5. SIMPLIFY by inverting to solve for \(\mathrm{q}\)

• If \(\frac{1}{\mathrm{q}} = \frac{\mathrm{rs - ps - pr}}{\mathrm{prs}}\), then \(\mathrm{q} = \frac{\mathrm{prs}}{\mathrm{rs - ps - pr}}\)

Answer: C. \(\frac{\mathrm{prs}}{\mathrm{rs - ps - pr}}\)

Why Students Usually Falter on This Problem

Most Common Error Path:

Weak INFER reasoning: Students try to solve directly for \(\mathrm{q}\) instead of first isolating \(\frac{1}{\mathrm{q}}\).

They might attempt to multiply through by \(\mathrm{pqrs}\) or try other complex manipulations, getting lost in algebraic complexity. This leads to confusion and often results in guessing among the answer choices or selecting a plausible-looking but incorrect option.

Second Most Common Error:

Poor SIMPLIFY execution: Students correctly isolate \(\frac{1}{\mathrm{q}}\) but make sign errors when combining the fractions.
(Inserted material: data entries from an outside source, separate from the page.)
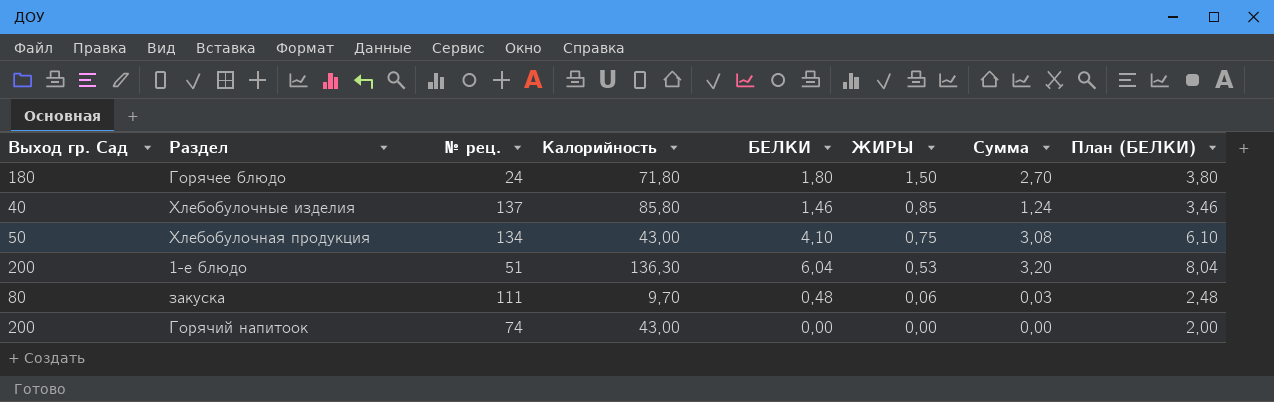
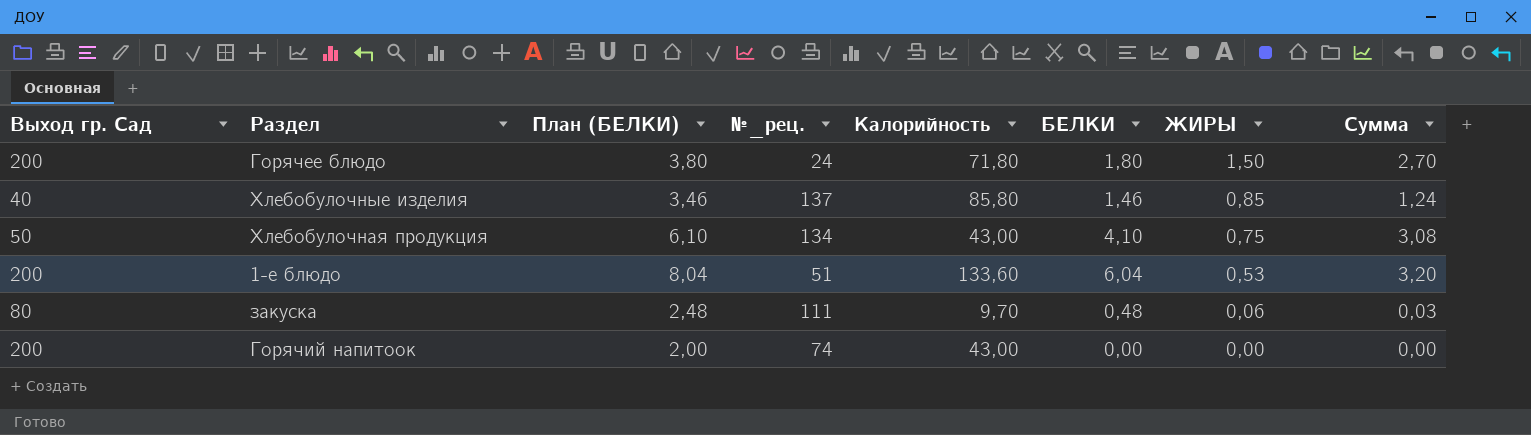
column План (БЕЛКИ) | position: 8 -> 3
column name: № рец. -> №_рец.
Горячее блюдо | Выход гр. Сад: 180 -> 200
1-е блюдо | Калорийность: 136,30 -> 133,60

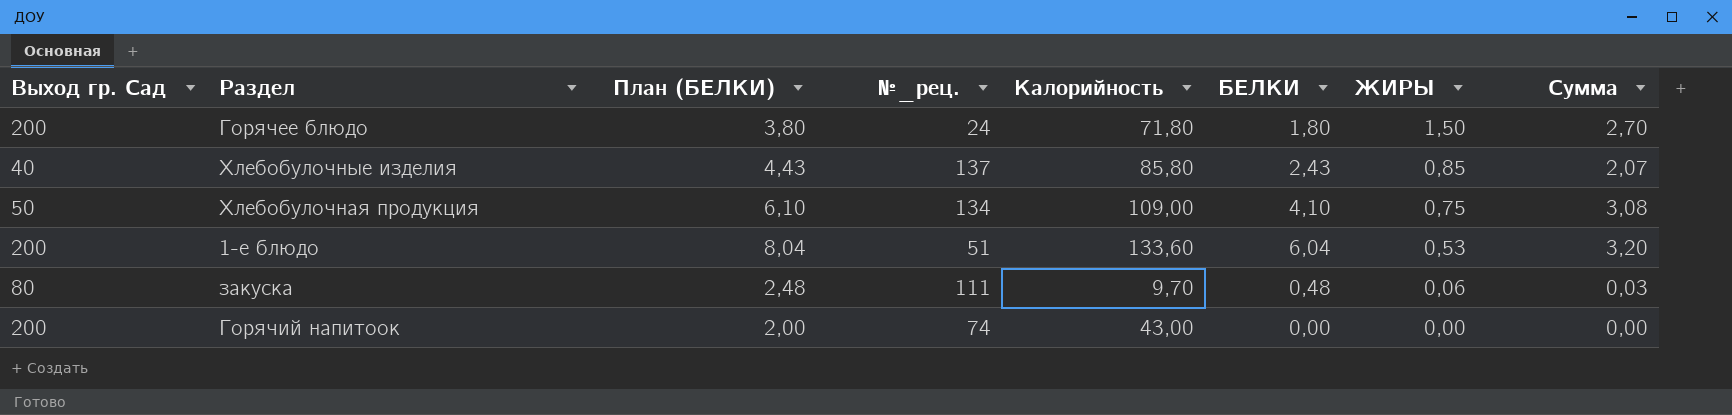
Хлебобулочные изделия | План (БЕЛКИ): 3,46 -> 4,43
Хлебобулочные изделия | БЕЛКИ: 1,46 -> 2,43
Хлебобулочные изделия | Сумма: 1,24 -> 2,07
Хлебобулочная продукция | Калорийность: 43,00 -> 109,00

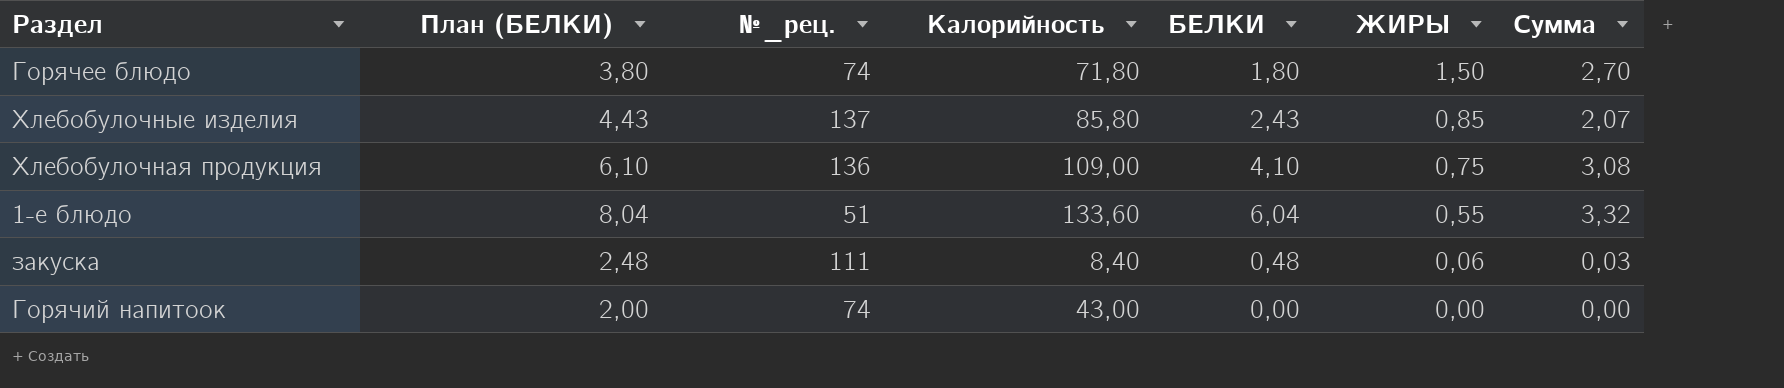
column Выход гр. Сад | position: 1 -> none
Горячее блюдо | №_рец.: 24 -> 74
Хлебобулочная продукция | №_рец.: 134 -> 136
1-е блюдо | ЖИРЫ: 0,53 -> 0,55
1-е блюдо | Сумма: 3,20 -> 3,32
закуска | Калорийность: 9,70 -> 8,40

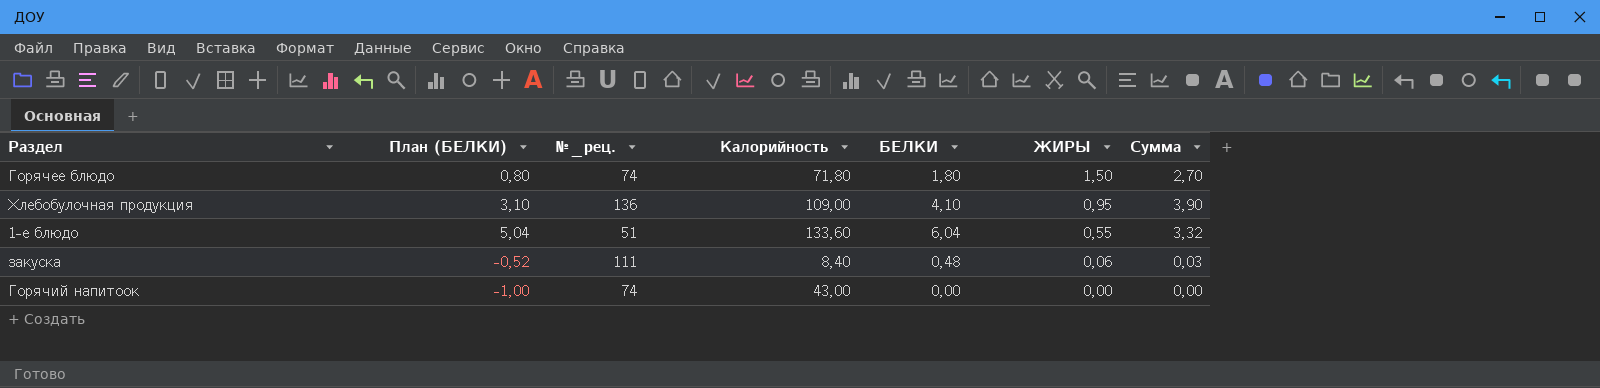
column План (БЕЛКИ) | formula: [БЕЛКИ] + 2 -> [БЕЛКИ] - 1
row Хлебобулочные изделия: 4,43 | 137 | 85,80 | 2,43 | 0,85 | 2,07 -> none
Хлебобулочная продукция | ЖИРЫ: 0,75 -> 0,95
Хлебобулочная продукция | Сумма: 3,08 -> 3,90

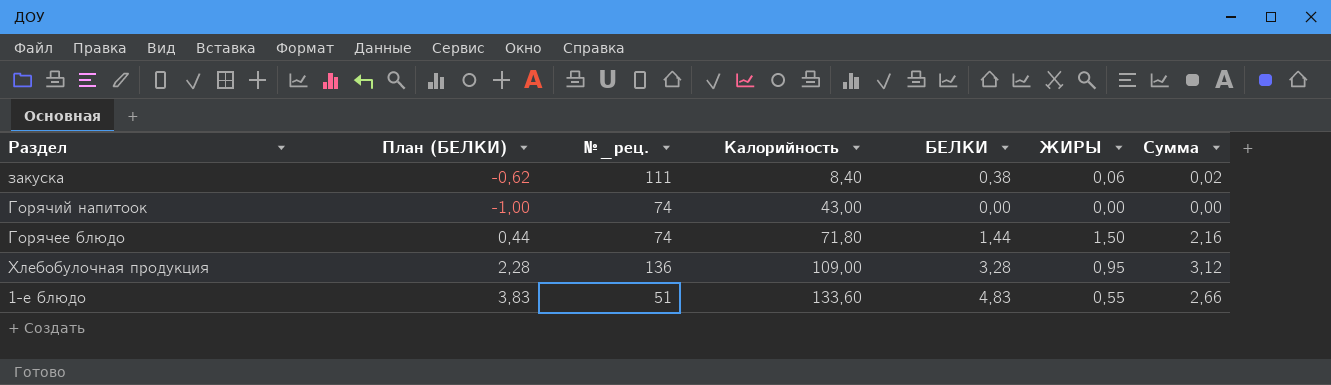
row order: ЖИРЫ descending -> Калорийность ascending
закуска | План (БЕЛКИ): -0,52 -> -0,62
закуска | БЕЛКИ: 0,48 -> 0,38
закуска | Сумма: 0,03 -> 0,02
Горячее блюдо | План (БЕЛКИ): 0,80 -> 0,44
Горячее блюдо | БЕЛКИ: 1,80 -> 1,44
Горячее блюдо | Сумма: 2,70 -> 2,16
Хлебобулочная продукция | План (БЕЛКИ): 3,10 -> 2,28
Хлебобулочная продукция | БЕЛКИ: 4,10 -> 3,28
Хлебобулочная продукция | Сумма: 3,90 -> 3,12
1-е блюдо | План (БЕЛКИ): 5,04 -> 3,83
1-е блюдо | БЕЛКИ: 6,04 -> 4,83
1-е блюдо | Сумма: 3,32 -> 2,66

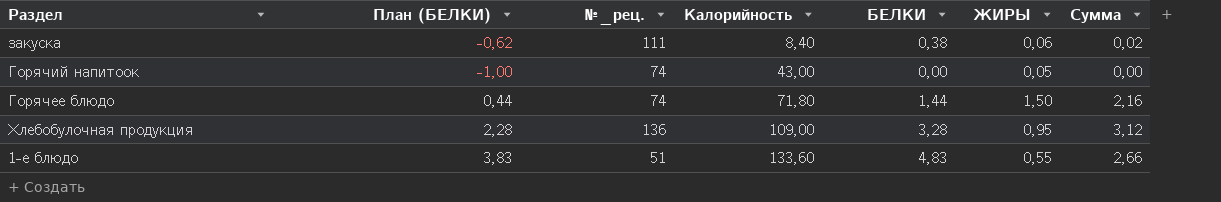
Горячий напитоок | ЖИРЫ: 0,00 -> 0,05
The most frequent mistake is writing \(\frac{1}{\mathrm{q}} = \frac{\mathrm{rs + ps + pr}}{\mathrm{prs}}\) instead of \(\frac{\mathrm{rs - ps - pr}}{\mathrm{prs}}\), forgetting that subtracting fractions changes signs. This leads them to select Choice B (\(\frac{\mathrm{prs}}{\mathrm{pr + ps + rs}}\)) instead of the correct answer.

The Bottom Line:

This problem tests whether students can work systematically with reciprocals and fraction operations. The key insight is recognizing that solving for \(\mathrm{q}\) requires first solving for \(\frac{1}{\mathrm{q}}\), then inverting - a strategy that isn't immediately obvious but makes the algebra much cleaner.